Structured diff data

--------------------------------------------------

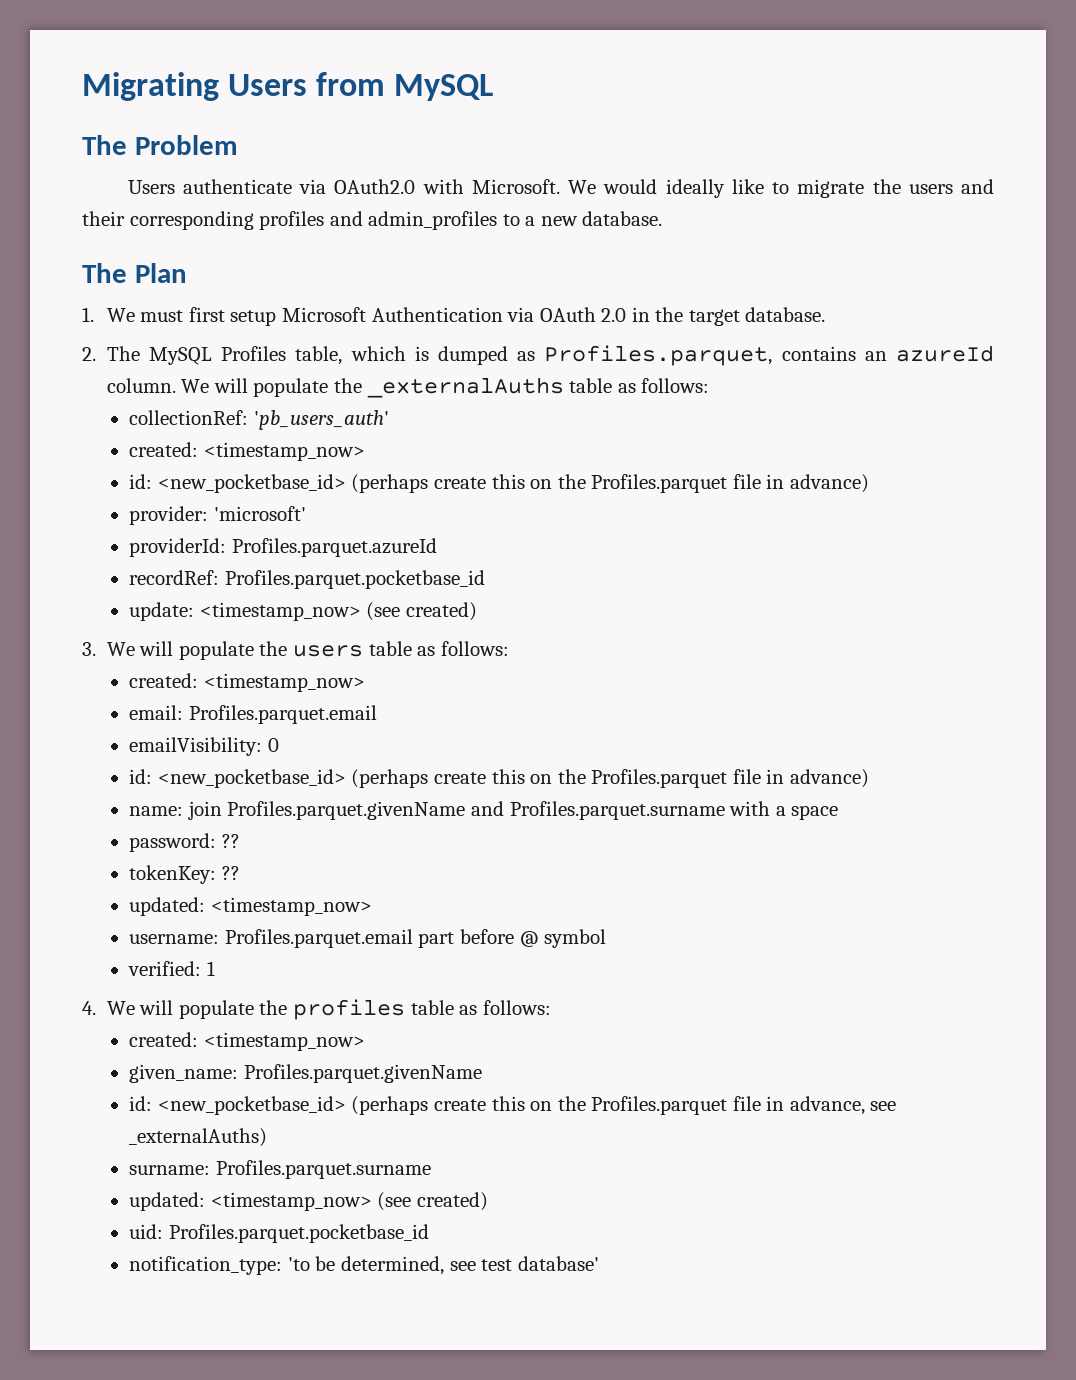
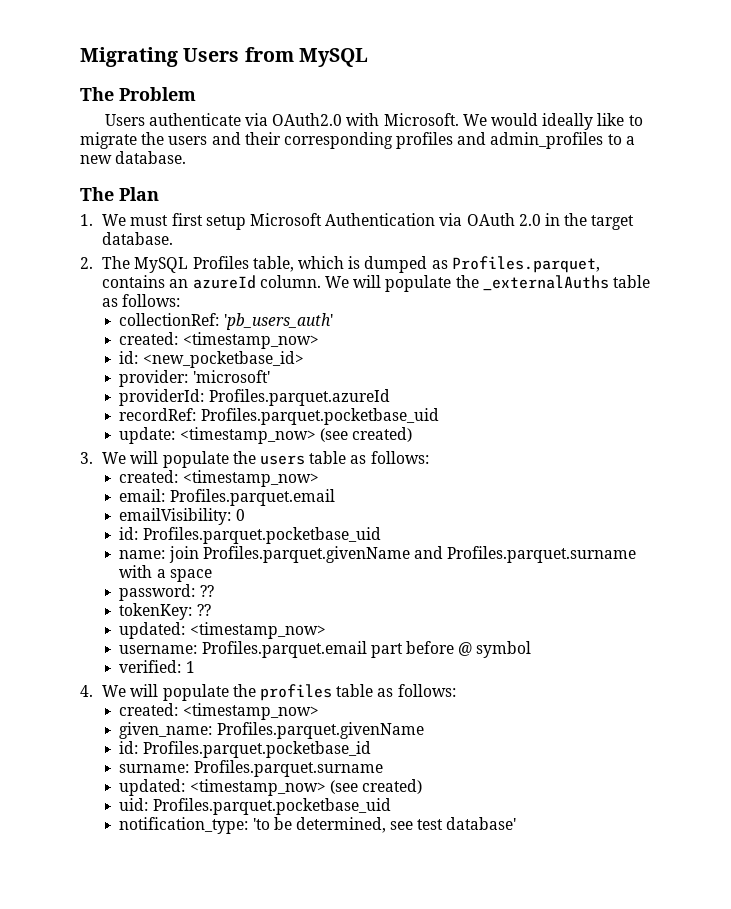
  collectionRef: 'pb_users_auth'
  created: <timestamp_now>
- id: <new_pocketbase_id> (perhaps create this on the Profiles.parquet file in advance)
+ id: <new_pocketbase_id>
- recordRef: Profiles.parquet.pocketbase_id
+ recordRef: Profiles.parquet.pocketbase_uid
  emailVisibility: 0
- id: <new_pocketbase_id> (perhaps create this on the Profiles.parquet file in advance)
+ id: Profiles.parquet.pocketbase_uid
- id: <new_pocketbase_id> (perhaps create this on the Profiles.parquet file in advance, see _externalAuths)
+ id: Profiles.parquet.pocketbase_id
- uid: Profiles.parquet.pocketbase_id
+ uid: Profiles.parquet.pocketbase_uid

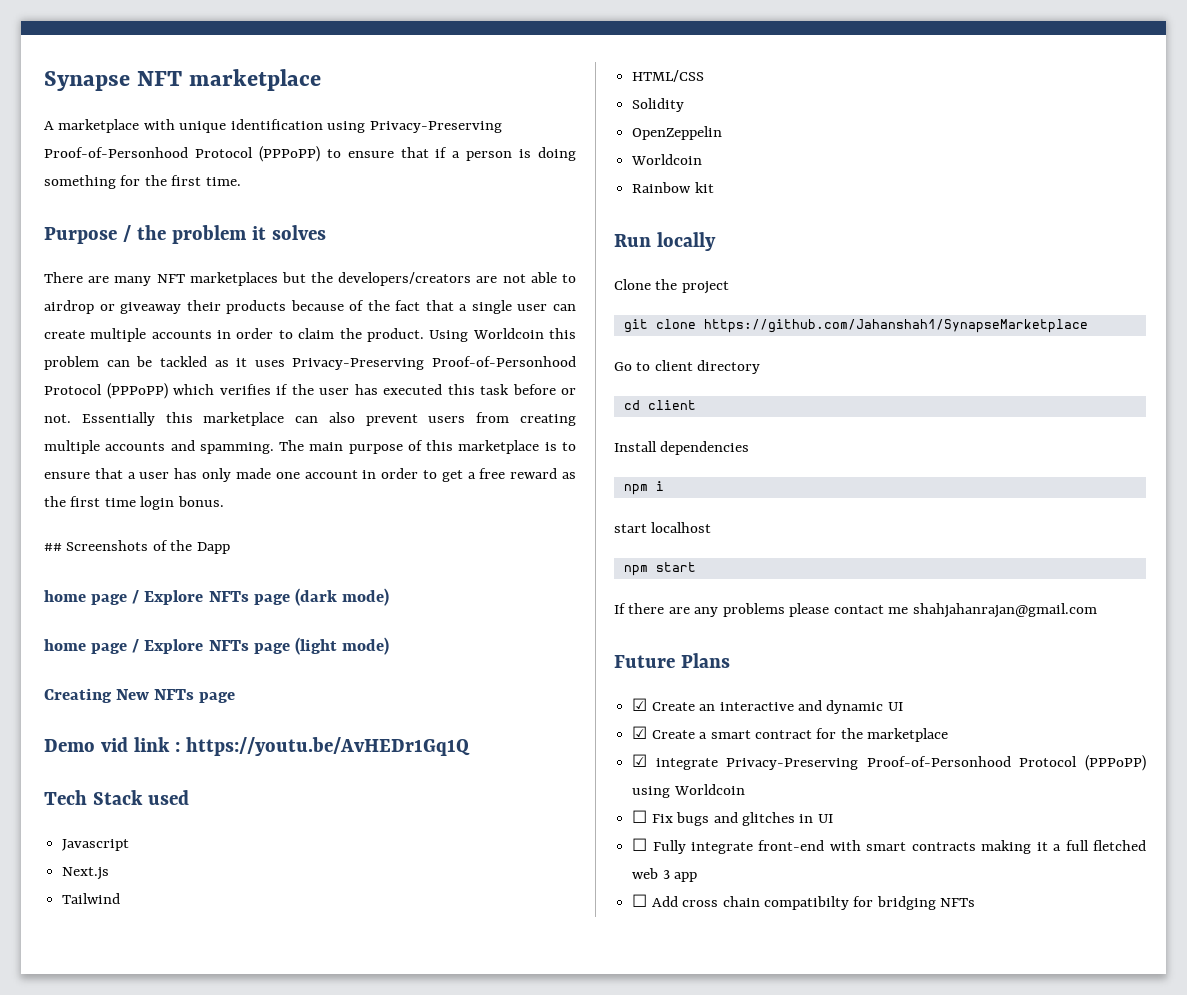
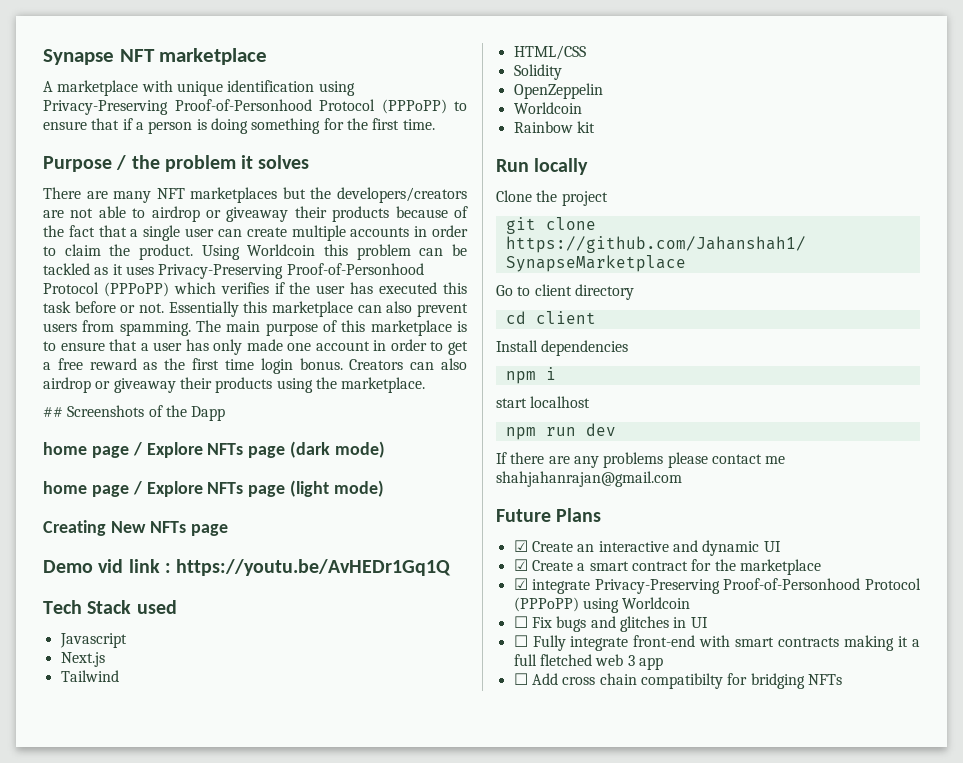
- Essentially this marketplace can also prevent users from creating multiple accounts and spamming.
+ Essentially this marketplace can also prevent users from spamming.
+ Creators can also airdrop or giveaway their products using the marketplace.
- npm start
+ npm run dev

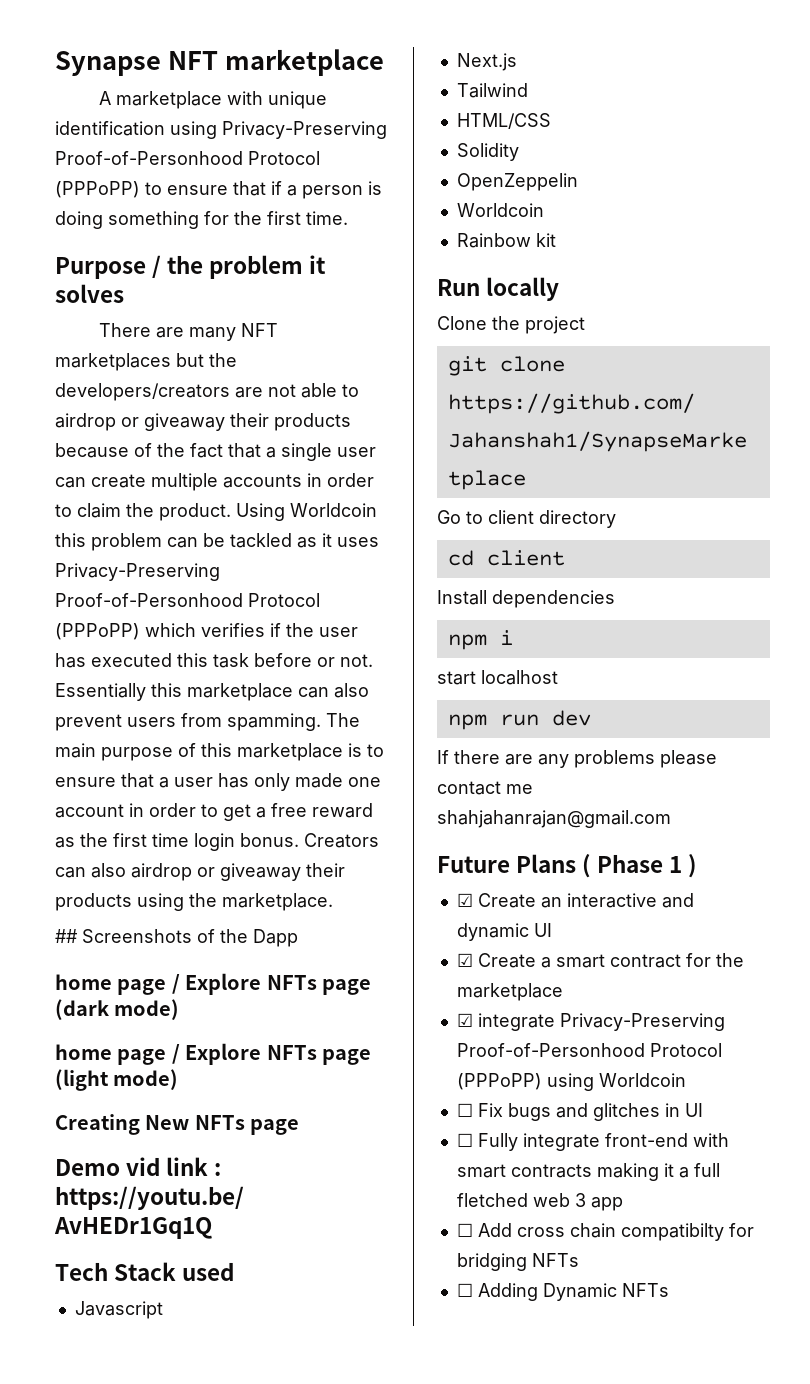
- Future Plans
+ Future Plans ( Phase 1 )
+ ☐ Adding Dynamic NFTs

--------------------------------------------------

» **WHAT YOU HAVE TO DO**: Say how many lines of the entries above hold the string "from", and say nothing besides the number.

» **EXPECTED ANSWER**: 2